Most people treat learning like storage. The best treat it like capital.
Most people assume learning is about accumulation. But the people who learn fastest treat it as a dynamic system—something that can compound, degrade, or accelerate depending on how it’s managed.
Justin Skycak made a sharp observation: learning is like weightlifting. You don’t build strength by watching others. You build it by doing the work—with resistance. That analogy captures something essential: growth doesn’t come from exposure. It comes from friction.
This is where most learning breaks down. People consume more content, thinking that’s the answer. But just as you won’t get stronger by watching others lift, you won’t retain much just by reading or listening. What matters is retrieval—trying to recall what you learned, struggling with it, and then applying it. That’s what reinforces the system.
From friction to flywheels
If you zoom out, knowledge starts to look more like capital than muscle. It has latent value, but only if it’s reused. When you build on what you know—by connecting ideas, applying them, or teaching them—knowledge compounds.

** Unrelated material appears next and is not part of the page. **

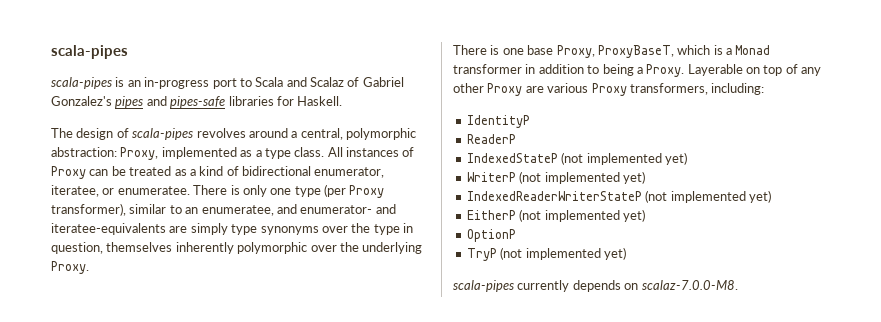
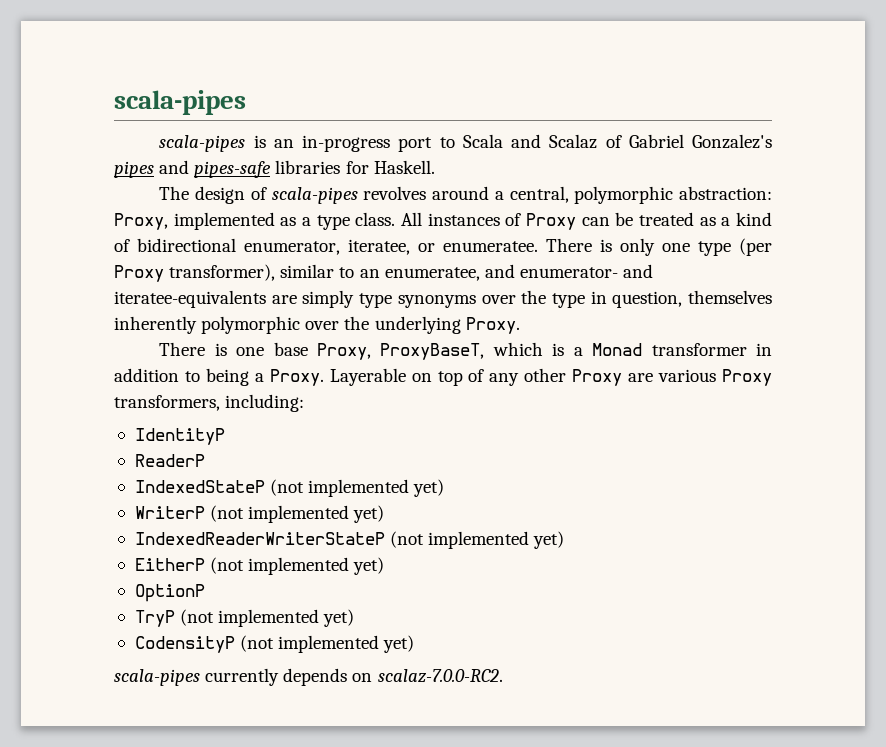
(626, 253) none -> [134,635,415,653] // CodensityP (not implemented yet)
[641,280,738,290] scalaz-7.0.0-M8. -> [377,669,503,683] scalaz-7.0.0-RC2.

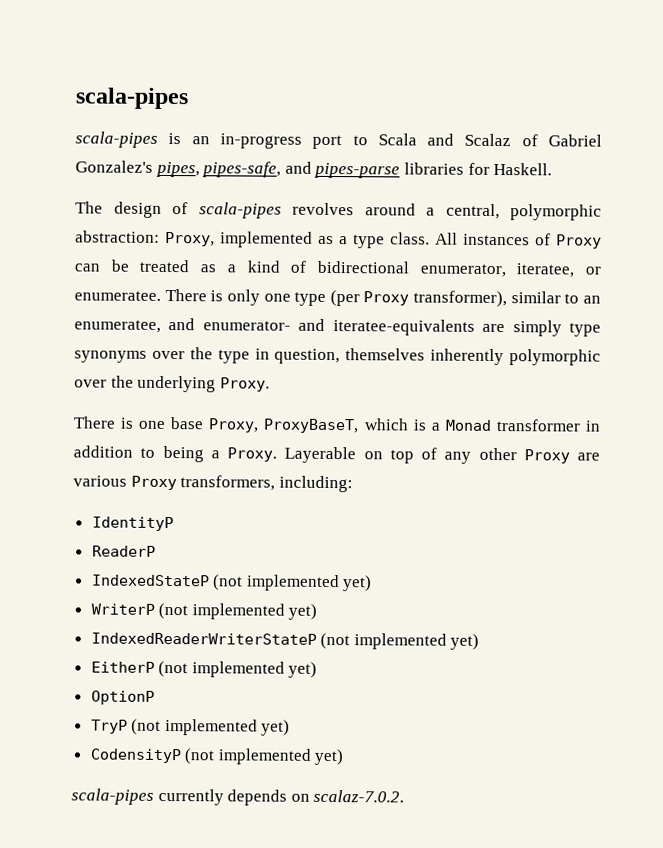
[114,160,272,178] pipes and pipes-safe -> [155,161,401,179] pipes, pipes-safe, and pipes-parse
[377,669,503,683] scalaz-7.0.0-RC2. -> [313,789,405,803] scalaz-7.0.2.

Carl Hendrick put it well: “Learning is a compounding game. It’s about steady growth over time, not momentary performance.” But most learning environments—whether in school, work, or self-study—default to measuring what’s easiest to observe: accuracy, completion, speed. These are snapshots, not trajectories. They often reward performance over progress, and short-term output over long-term clarity.
The problem is that these signals can distort the behavior of learners. They incentivize cramming over reflection, exposure over retrieval, finishing over revisiting. But retrieval, daily reflection, and cumulative practice are what actually convert effort into durable knowledge.
Knowledge is leverage
Stored knowledge doesn’t yield much on its own. But reinvested knowledge becomes leverage. We explored this more deeply in Your Memory is Leverage.
That said, compounding doesn’t happen automatically. Capital left idle doesn’t grow. Knowledge left idle decays. Forgetting is the default. You don’t stay sharp by knowing something once. You stay sharp by returning to it—retrieving it, adapting it, using it. These aren’t productivity hacks. They’re the flywheel.
And not all knowledge compounds equally. Some ideas go obsolete. Others never link to anything else. The most valuable knowledge sits in networks. The more connected the nodes, the faster the system compounds.
This is where Metcalfe’s Law applies. The value of a network increases faster than its size. Ten ideas deeply linked can be more valuable than a hundred isolated ones. Generalists often outperform specialists not because they know more, but because they’ve wired more together.
But more isn’t always better. A sprawling, cluttered mental graph slows you down. You don’t want a warehouse of facts—you want a map. Learning that compounds isn’t just dense; it’s organized.
And unlike capital, knowledge doesn’t grow on its own. Curiosity is the engine. The people who compound their learning aren’t usually grinding for external reward. They revisit ideas because something about the problem still matters to them. They teach because explaining forces clarity. They struggle with questions on purpose.
The gap that doesn’t close
The learning gap doesn’t come from a single moment. It comes from whether someone engages that loop—again and again. The difference between those who do and those who don’t becomes exponential over time. That gap doesn’t close.
This is why Carl Hendrick emphasizes designing for growth rate, not momentary performance. And why Justin Skycak’s metaphor lands: the strain is the signal. You grow by revisiting, reconnecting, reinvesting—like a good investor, not a passive hoarder.
The metaphor starts with effort, but it leads to a broader truth: the systems that create durable insight are the ones that reuse effort. Lifting once doesn’t matter. Lifting repeatedly, in better and more connected ways, does.
If knowledge really is like capital, then the lesson is obvious: Don’t just store it. Put it to work.